The policy on appropriate disposal of lead painted wood varies from council to council so I first of all contacted Maroochy Shire Council who said that the lead agency on all policy to do with lead paint is the Queensland Health Department and they gave me the phone number for Public Health - Sunshine Coast ph 54794655.

An Environmental Health Officer called back in response to the message I left at Public Health - Sunshine Coast. She said you definitely can't burn the wood because of the hazard of adding lead fumes to the air but she will call the Environmental Protection Agency (EPA) Queensland & ask them if they have any specific requirements re: waste disposal. She has not yet called back so you might like to ring them yourself at Pollution Line [QLD callers only, no mobiles] 1300130372 otherwise 32248157.

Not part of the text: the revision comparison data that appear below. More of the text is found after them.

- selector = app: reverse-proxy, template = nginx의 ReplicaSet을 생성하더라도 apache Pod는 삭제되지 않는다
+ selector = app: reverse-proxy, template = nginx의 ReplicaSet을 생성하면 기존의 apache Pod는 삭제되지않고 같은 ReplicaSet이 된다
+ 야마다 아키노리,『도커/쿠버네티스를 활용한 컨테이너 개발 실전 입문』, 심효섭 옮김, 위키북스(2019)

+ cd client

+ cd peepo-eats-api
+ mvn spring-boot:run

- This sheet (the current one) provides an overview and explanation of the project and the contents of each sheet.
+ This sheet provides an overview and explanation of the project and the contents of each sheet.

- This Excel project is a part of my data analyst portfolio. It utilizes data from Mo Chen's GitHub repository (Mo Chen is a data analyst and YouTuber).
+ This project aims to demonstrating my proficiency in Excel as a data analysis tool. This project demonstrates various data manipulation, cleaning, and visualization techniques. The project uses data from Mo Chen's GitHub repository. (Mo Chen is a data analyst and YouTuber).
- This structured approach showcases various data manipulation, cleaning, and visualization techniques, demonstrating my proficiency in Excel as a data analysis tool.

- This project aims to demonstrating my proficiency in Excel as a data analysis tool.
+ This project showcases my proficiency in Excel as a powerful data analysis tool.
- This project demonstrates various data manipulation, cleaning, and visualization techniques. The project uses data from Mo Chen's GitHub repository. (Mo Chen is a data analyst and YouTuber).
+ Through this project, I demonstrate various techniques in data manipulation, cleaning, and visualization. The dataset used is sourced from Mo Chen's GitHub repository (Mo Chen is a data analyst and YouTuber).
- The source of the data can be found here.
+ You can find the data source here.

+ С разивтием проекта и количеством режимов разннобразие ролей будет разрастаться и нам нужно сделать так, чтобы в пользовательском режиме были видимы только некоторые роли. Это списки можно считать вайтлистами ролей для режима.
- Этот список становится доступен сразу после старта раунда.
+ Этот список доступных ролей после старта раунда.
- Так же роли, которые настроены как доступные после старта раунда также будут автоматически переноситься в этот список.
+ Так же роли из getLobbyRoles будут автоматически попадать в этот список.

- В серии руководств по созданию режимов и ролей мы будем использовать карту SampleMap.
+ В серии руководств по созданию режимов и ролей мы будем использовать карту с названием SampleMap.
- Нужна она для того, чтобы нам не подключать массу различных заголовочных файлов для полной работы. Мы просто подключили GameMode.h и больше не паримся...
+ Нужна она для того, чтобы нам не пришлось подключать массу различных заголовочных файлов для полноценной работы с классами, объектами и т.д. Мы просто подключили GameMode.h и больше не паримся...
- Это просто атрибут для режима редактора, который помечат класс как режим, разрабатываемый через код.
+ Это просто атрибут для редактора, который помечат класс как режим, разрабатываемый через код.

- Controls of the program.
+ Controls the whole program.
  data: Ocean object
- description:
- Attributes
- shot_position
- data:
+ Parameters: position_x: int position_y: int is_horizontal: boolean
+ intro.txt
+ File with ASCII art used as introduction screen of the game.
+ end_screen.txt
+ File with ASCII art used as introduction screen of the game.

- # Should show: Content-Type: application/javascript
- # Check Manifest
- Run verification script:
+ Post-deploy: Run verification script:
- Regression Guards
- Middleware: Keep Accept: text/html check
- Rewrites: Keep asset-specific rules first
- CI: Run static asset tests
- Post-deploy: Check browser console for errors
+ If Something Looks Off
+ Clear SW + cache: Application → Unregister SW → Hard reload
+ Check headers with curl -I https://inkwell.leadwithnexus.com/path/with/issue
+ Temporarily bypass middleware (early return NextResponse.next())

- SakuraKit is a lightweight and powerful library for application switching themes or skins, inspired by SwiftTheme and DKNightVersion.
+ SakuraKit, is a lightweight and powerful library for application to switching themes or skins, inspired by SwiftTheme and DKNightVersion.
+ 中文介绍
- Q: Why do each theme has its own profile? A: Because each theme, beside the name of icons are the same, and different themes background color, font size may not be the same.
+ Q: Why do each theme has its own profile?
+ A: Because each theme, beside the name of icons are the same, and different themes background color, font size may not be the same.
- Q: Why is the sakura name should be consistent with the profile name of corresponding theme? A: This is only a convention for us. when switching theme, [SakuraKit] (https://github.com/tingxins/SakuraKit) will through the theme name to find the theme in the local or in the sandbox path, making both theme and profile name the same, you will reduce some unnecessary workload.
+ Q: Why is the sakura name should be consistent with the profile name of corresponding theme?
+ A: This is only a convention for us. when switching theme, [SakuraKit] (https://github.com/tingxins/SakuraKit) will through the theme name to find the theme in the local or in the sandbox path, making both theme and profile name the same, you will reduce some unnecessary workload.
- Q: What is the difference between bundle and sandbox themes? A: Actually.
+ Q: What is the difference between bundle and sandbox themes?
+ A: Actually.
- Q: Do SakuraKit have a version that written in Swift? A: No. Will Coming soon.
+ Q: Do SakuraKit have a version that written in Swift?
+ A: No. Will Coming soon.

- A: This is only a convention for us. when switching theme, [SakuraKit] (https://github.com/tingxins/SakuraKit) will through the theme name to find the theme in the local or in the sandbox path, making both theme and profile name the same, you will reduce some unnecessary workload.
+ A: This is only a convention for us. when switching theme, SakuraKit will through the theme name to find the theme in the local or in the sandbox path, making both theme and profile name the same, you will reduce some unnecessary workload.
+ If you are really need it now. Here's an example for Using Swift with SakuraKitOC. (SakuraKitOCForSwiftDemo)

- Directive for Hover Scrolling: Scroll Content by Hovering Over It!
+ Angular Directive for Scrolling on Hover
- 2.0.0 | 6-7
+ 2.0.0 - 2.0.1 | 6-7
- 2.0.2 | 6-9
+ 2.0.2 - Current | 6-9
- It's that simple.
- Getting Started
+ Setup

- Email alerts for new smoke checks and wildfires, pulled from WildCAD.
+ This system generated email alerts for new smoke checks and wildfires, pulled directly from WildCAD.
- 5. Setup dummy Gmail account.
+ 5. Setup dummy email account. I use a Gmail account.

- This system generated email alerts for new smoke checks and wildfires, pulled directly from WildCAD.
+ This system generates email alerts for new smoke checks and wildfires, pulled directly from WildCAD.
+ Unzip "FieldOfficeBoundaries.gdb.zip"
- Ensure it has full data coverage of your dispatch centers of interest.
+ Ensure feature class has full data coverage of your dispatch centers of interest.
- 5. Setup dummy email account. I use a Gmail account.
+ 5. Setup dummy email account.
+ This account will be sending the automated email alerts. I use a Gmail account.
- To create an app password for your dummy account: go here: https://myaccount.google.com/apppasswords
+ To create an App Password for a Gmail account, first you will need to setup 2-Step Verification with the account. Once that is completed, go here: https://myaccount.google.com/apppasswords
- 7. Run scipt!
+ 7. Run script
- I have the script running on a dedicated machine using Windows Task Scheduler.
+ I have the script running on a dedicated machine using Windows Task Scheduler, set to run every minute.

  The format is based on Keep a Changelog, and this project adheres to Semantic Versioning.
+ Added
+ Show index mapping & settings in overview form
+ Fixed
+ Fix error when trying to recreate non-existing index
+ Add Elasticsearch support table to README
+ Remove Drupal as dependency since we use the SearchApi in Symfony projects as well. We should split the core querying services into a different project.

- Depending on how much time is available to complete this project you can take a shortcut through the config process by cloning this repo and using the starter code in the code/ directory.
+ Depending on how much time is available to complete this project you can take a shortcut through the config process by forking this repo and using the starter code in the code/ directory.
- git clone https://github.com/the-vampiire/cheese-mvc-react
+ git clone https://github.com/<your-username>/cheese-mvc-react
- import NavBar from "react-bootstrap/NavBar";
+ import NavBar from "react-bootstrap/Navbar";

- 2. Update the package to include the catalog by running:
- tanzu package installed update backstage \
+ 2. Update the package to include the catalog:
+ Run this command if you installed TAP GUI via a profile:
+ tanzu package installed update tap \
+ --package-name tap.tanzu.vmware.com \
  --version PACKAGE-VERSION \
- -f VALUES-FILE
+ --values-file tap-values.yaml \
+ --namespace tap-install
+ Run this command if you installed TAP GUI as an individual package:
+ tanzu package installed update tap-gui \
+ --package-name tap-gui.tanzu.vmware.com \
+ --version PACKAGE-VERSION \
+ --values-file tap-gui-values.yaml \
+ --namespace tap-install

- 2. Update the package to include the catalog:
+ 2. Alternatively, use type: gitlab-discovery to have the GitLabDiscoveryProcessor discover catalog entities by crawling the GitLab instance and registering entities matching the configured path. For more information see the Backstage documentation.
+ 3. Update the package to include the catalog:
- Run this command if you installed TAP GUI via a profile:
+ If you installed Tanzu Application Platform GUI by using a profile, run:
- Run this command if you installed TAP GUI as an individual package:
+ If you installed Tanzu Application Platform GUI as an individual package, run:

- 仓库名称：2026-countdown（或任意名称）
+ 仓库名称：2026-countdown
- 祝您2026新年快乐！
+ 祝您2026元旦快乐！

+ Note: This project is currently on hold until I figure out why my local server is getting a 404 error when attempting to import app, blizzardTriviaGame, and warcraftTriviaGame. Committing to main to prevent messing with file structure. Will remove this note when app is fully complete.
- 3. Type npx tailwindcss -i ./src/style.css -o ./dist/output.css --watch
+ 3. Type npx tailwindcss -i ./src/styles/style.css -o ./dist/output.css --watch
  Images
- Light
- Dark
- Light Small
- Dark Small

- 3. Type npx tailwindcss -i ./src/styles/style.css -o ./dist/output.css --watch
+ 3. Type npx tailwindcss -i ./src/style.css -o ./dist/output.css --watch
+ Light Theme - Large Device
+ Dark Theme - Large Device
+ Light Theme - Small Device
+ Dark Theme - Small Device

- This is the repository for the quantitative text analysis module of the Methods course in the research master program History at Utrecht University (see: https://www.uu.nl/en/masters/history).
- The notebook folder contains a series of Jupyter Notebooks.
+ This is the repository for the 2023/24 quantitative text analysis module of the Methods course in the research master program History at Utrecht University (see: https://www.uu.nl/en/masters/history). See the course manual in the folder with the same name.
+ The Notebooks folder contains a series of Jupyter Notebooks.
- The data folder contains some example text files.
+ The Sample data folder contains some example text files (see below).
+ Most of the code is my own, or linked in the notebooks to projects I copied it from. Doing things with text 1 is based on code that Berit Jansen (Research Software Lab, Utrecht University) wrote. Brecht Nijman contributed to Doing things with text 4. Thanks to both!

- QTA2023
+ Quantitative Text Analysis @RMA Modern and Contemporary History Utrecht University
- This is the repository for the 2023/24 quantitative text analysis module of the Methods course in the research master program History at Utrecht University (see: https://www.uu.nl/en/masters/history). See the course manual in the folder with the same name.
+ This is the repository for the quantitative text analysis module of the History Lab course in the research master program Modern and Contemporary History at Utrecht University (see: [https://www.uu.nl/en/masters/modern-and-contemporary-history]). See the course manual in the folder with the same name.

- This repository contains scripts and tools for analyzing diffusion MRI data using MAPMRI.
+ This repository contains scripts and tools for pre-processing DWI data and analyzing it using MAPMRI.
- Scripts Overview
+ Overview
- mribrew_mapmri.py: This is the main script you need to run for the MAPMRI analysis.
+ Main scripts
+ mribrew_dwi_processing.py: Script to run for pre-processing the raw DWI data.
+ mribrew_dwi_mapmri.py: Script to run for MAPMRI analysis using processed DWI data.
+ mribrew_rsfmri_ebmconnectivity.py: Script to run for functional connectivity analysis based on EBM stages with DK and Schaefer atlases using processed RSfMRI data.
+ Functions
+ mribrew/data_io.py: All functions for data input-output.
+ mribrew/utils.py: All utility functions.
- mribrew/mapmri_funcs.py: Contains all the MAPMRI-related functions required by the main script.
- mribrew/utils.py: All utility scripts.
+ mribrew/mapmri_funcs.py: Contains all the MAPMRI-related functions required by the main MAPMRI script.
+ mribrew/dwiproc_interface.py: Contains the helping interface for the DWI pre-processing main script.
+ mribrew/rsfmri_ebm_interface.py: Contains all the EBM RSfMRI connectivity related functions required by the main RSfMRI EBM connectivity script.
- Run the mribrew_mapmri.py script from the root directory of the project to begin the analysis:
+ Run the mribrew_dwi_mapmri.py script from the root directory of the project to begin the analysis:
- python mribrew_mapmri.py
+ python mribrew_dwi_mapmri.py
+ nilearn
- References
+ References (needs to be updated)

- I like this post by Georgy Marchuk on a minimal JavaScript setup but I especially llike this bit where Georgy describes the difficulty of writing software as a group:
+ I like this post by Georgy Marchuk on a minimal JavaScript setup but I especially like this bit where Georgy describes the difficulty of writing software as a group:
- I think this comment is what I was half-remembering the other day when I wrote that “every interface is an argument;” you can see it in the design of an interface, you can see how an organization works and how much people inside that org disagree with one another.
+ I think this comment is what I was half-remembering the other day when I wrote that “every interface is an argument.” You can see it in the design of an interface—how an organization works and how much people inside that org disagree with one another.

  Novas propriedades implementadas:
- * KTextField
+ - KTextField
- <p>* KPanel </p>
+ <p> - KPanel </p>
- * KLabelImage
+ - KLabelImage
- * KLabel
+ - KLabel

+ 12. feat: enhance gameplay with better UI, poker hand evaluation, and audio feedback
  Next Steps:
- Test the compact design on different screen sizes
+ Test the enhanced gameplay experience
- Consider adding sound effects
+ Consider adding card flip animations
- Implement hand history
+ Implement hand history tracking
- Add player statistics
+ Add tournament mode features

In the meantime, I phoned Caloundra City Council on 54208200 [though you could phone them on 1300 650112] who said that there is a total ban on burning of waste in the Council area under Local Law 7 - Public Health. The Environmental Health Officer at Council said the best option is to take the wood to Witta Transfer Station, Crnr Cooke & Witta Rds, Witta, which opens Weds Sat & Sun 6:30am-5:15pm but burying it is a second option. Its not a declared toxic waste like asbestos so the fees at the waste station would not be excessive but also there is no council requirement for any special conditions on the burial of the wood as to depth or whether it needs to be wrapped in plastic.

In my own opinion, if taking it to Witta is not going to happen then I agree with your proposal and you could certainly overcome any potential for lead contaminated leachate by wrapping the wood in plastic before burial. The uptake by plants of lead from soil is not usually significant though lead contaminated soil can be ingested if root vegetables are not washed and peeled and leafy vegetables are not washed. See our gardening factsheet at www.lead.org.au/fs/fst6.html and good luck!

Yours Sincerely
Elizabeth O'Brien

EMAIL TWO
From: The LEAD Group
Sent: Monday, 19 January 2004 15:27

Dear Madam,

Further to my first email I received a call back from the Environmental Health Officer at Public Health - Sunshine Coast who said that she had contacted the local EPA who said that unless you were planning to remove the paint from the wood before disposing of the wood, it would be best to take the painted wood to a landfill because the lead can leach into the soil and at a landfill the leachate is treated. She said it is possibly less work to hire a truck to go to landfill than it is to bury the wood.